Li Calzi: “Parole come queste non sono semplici scivoloni”
“‘La frase rivolta dal consigliere comunale Dario Chinnici alla collega Giulia Argiroffi è anche la cartina di tornasole di un modo, ancora troppo diffuso, di pensare e trattare le donne in politica. Parole come queste non sono semplici scivoloni, sono il riflesso di una cultura che fatica a riconoscere alle donne autonomia, autorevolezza, ruolo istituzionale e piena legittimità nello spazio pubblico”. Così la presidente del Pd Sicilia e componente dell’esecutivo nazionale Donne democratiche, Cleo Li Calzi.
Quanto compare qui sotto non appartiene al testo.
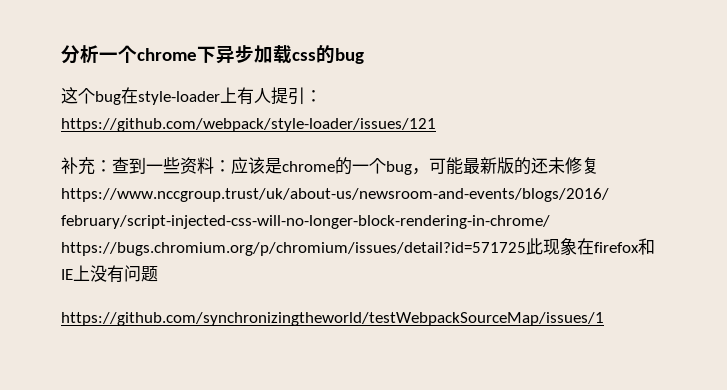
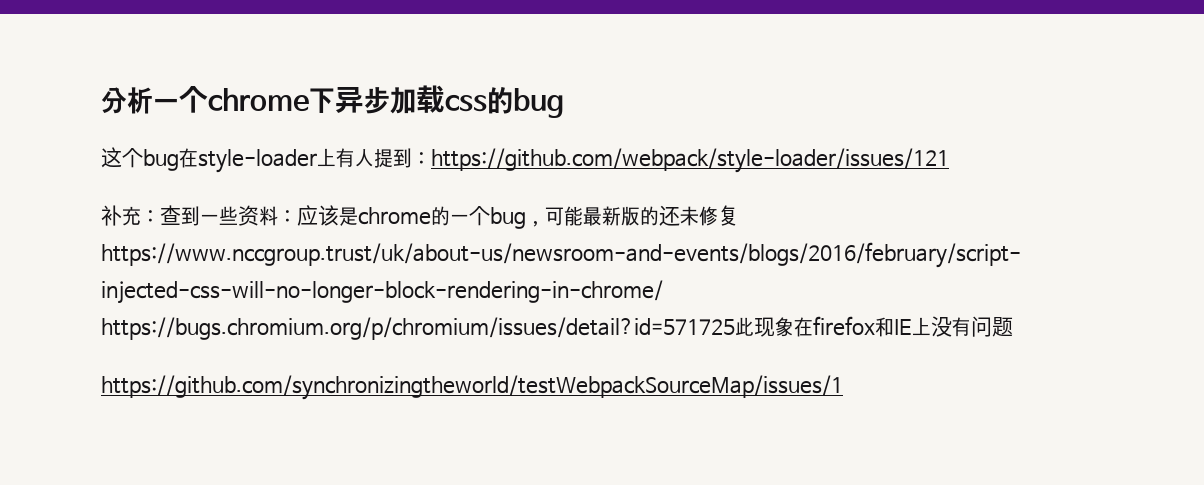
[288,87,305,105] 引 -> [393,148,412,168] 到

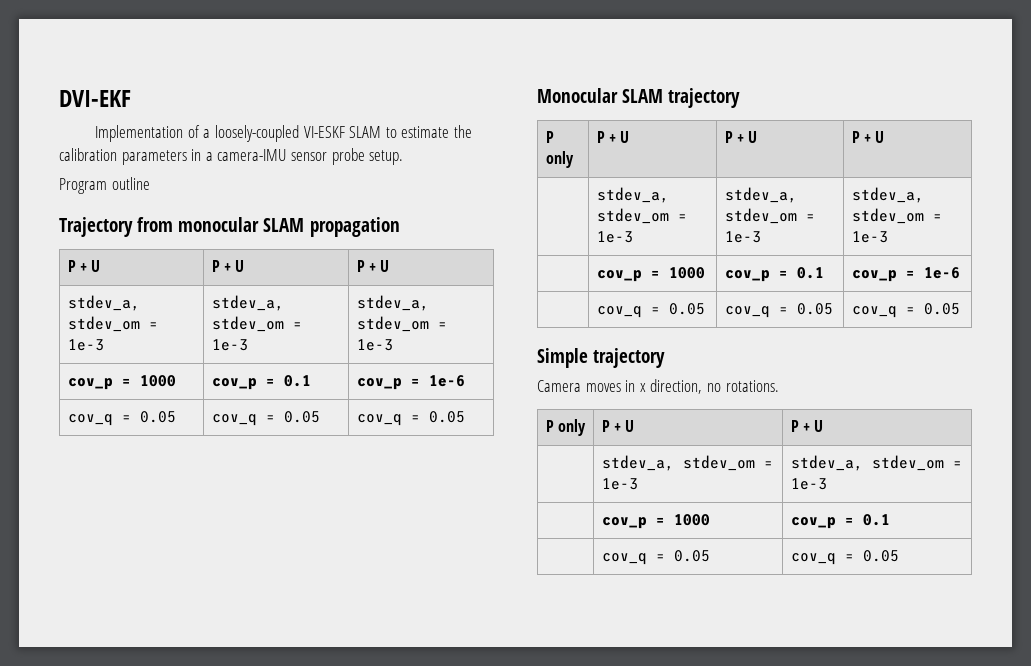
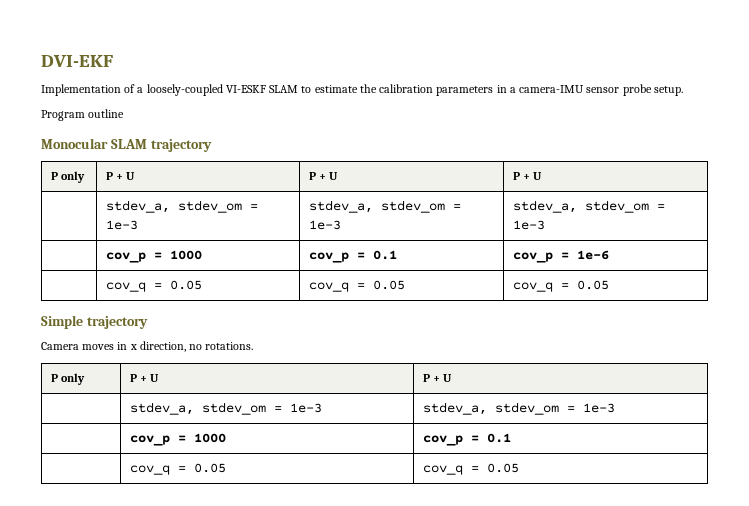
[59,217,400,237] [67,260,101,272] [211,260,245,272] [356,260,390,272] [67,295,140,311] [67,316,158,332] [67,339,104,351] [211,295,284,311] [211,316,302,332] [211,339,248,351] [356,295,429,311] [356,316,447,332] [356,339,393,351] [67,375,176,390] [211,375,311,390] [356,375,465,390] [67,411,176,426] [211,411,320,426] [356,411,465,426] // Trajectory from monocular SLAM propagation // P + U | P + U | P + U // stdev_a, stdev_om = 1e-3 | stdev_a, stdev_om = 1e-3 | stdev_a, stdev_om = 1e-3 // cov_p = 1000 | cov_p = 0.1 | cov_p = 1e-6 // cov_q = 0.05 | cov_q = 0.05 | cov_q = 0.05 -> (125, 113) none

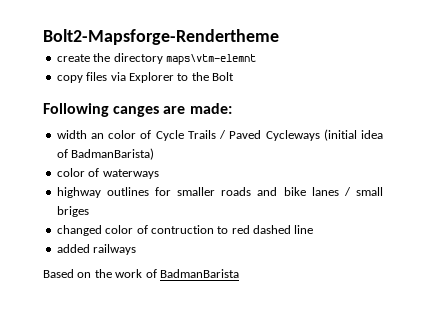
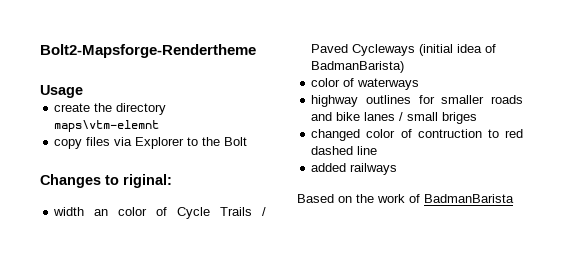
(279, 37) none -> [40,85,83,98] // Usage
[43,103,232,117] Following canges are made: -> [40,174,172,188] Changes to riginal:

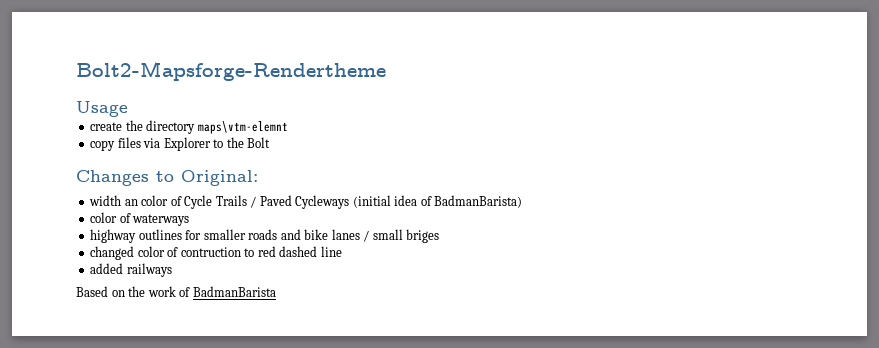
[123,174,172,188] riginal: -> [181,170,258,186] Original:

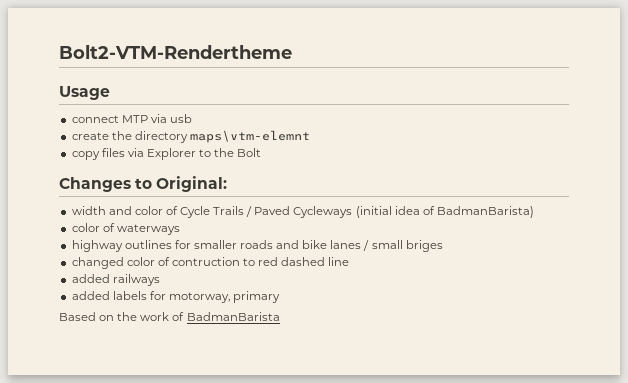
[76,61,386,81] Bolt2-Mapsforge-Rendertheme -> [59,45,292,59] Bolt2-VTM-Rendertheme
(128, 109) none -> [71,114,192,123] // connect MTP via usb
[124,199,138,206] an -> [108,206,132,215] and
(172, 270) none -> [71,291,281,303] // added labels for motorway, primary

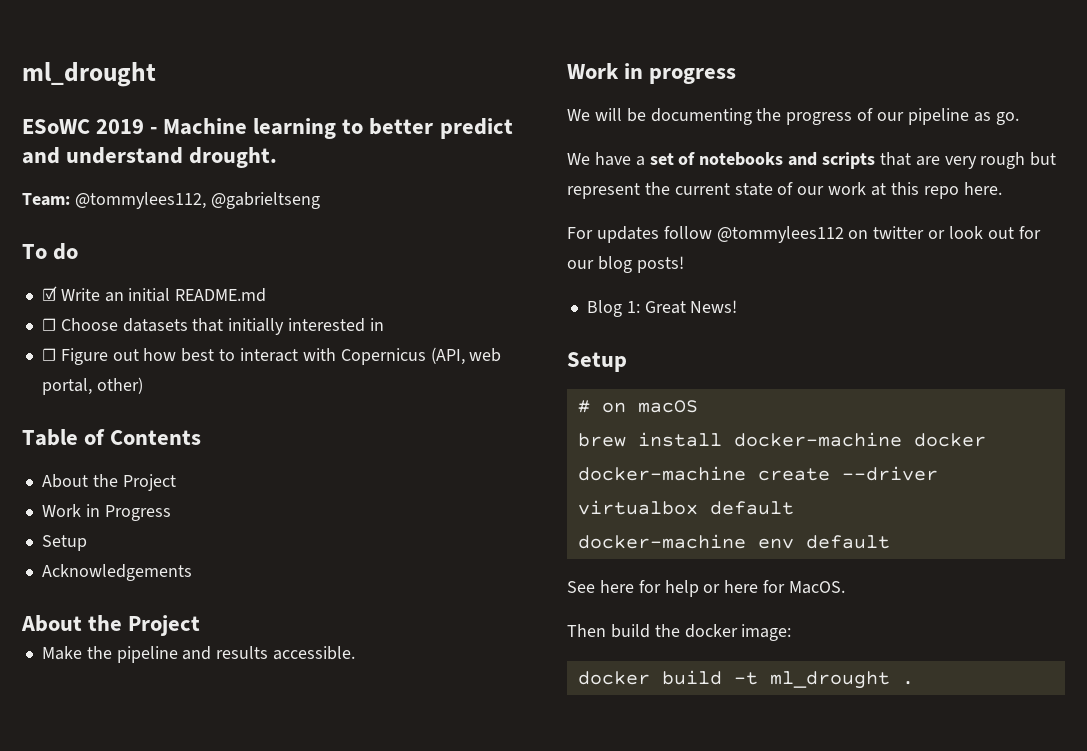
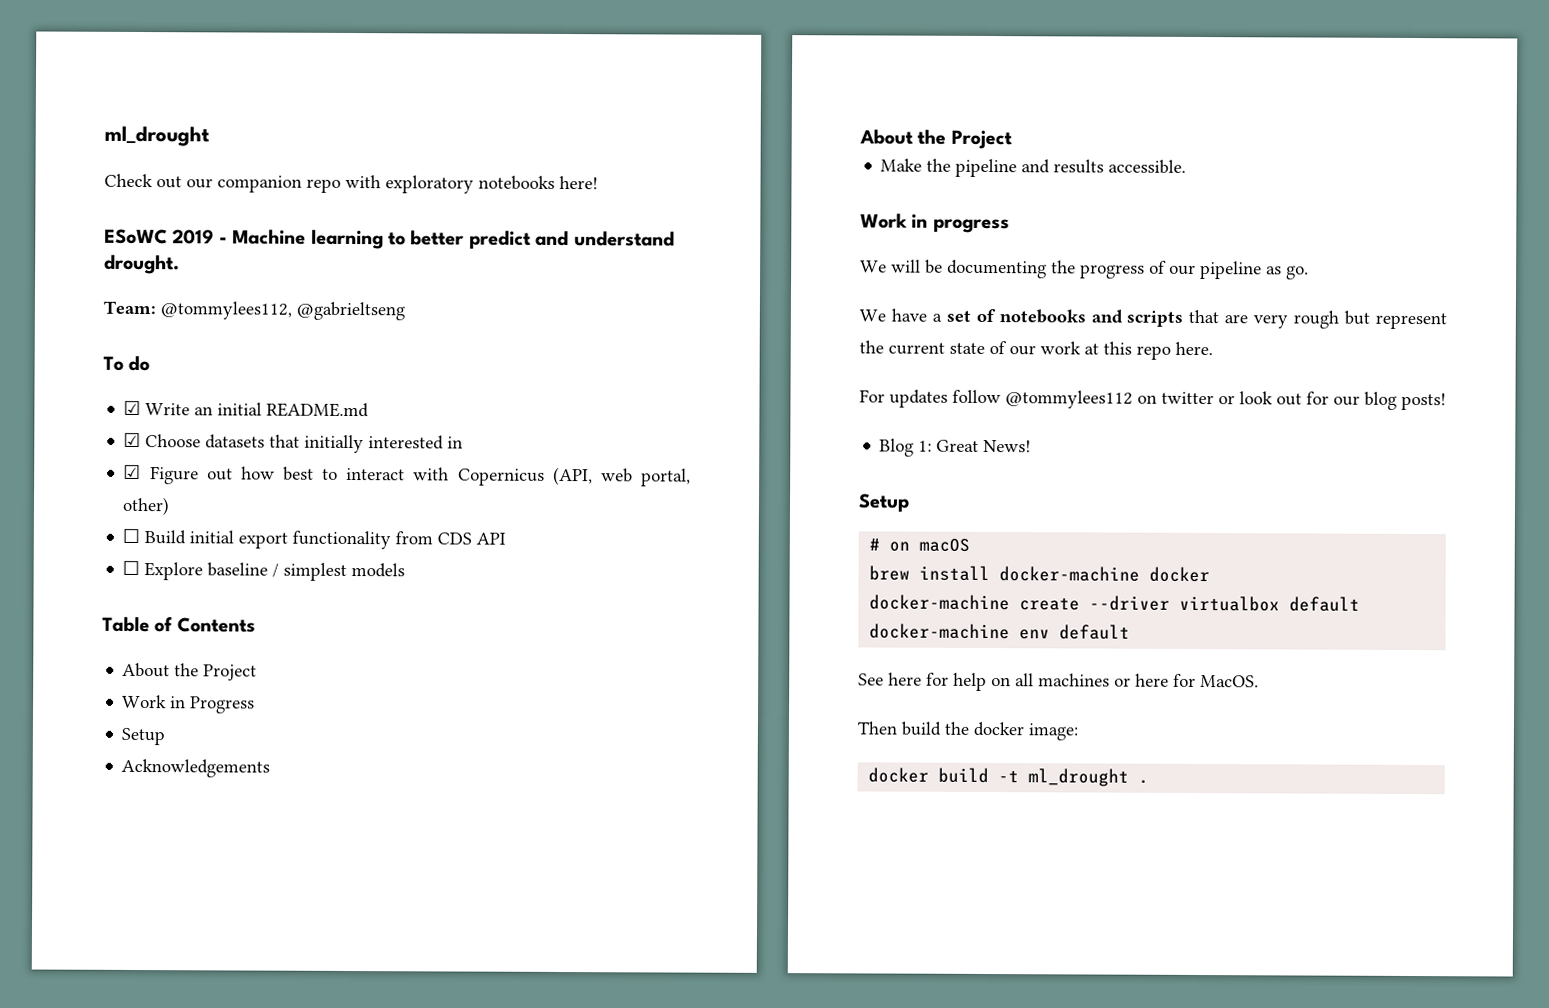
[22,62,156,87] ml_drought -> [104,125,210,147] [104,173,598,194] ml_drought // Check out our companion repo with exploratory notebooks here!
[41,318,56,331] ☐ -> [123,432,142,448] ☑
[41,348,56,361] ☐ -> [123,464,142,480] ☑
(143, 385) none -> [122,528,507,550] [122,560,406,581] // ☐ Build initial export functionality from CDS API // ☐ Explore baseline / simplest models
(699, 588) none -> [991,673,1110,687] on all machines

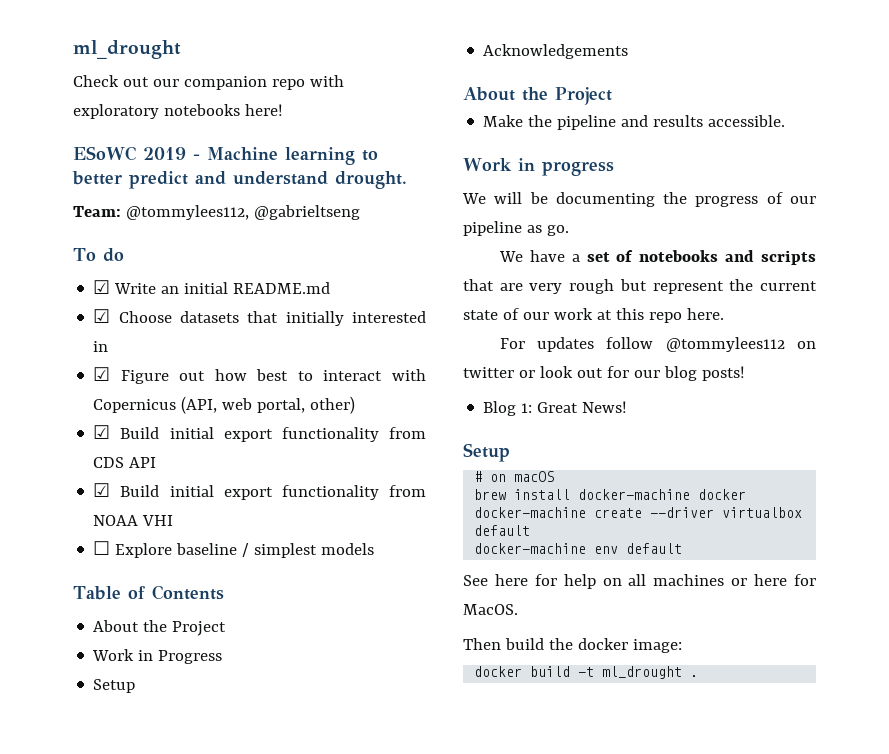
[122,528,141,544] ☐ -> [93,425,111,439] ☑
(507, 538) none -> [93,483,426,500] [93,515,174,526] // ☑ Build initial export functionality from NOAA VHI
“Hanno fatto bene – prosegue l’esponente Dem – la vicepresidente del Consiglio Teresa Piccione e la consigliera Sabrina Figuccia a prendere subito con posizione chiarezza. Ma auspichiamo lo facciano anche tutti i colleghi uomini attraverso immediate, seppur tardive, scuse pubbliche”. “Il Pd – si legge in una nota – si schiera dalla parte della consigliera Argiroffi e di tutte le donne che ogni giorno rappresentano le istituzioni con competenza, dignità e coraggio, spesso dovendo ancora subire linguaggi, allusioni e atteggiamenti che nulla hanno a che vedere con il confronto politico”.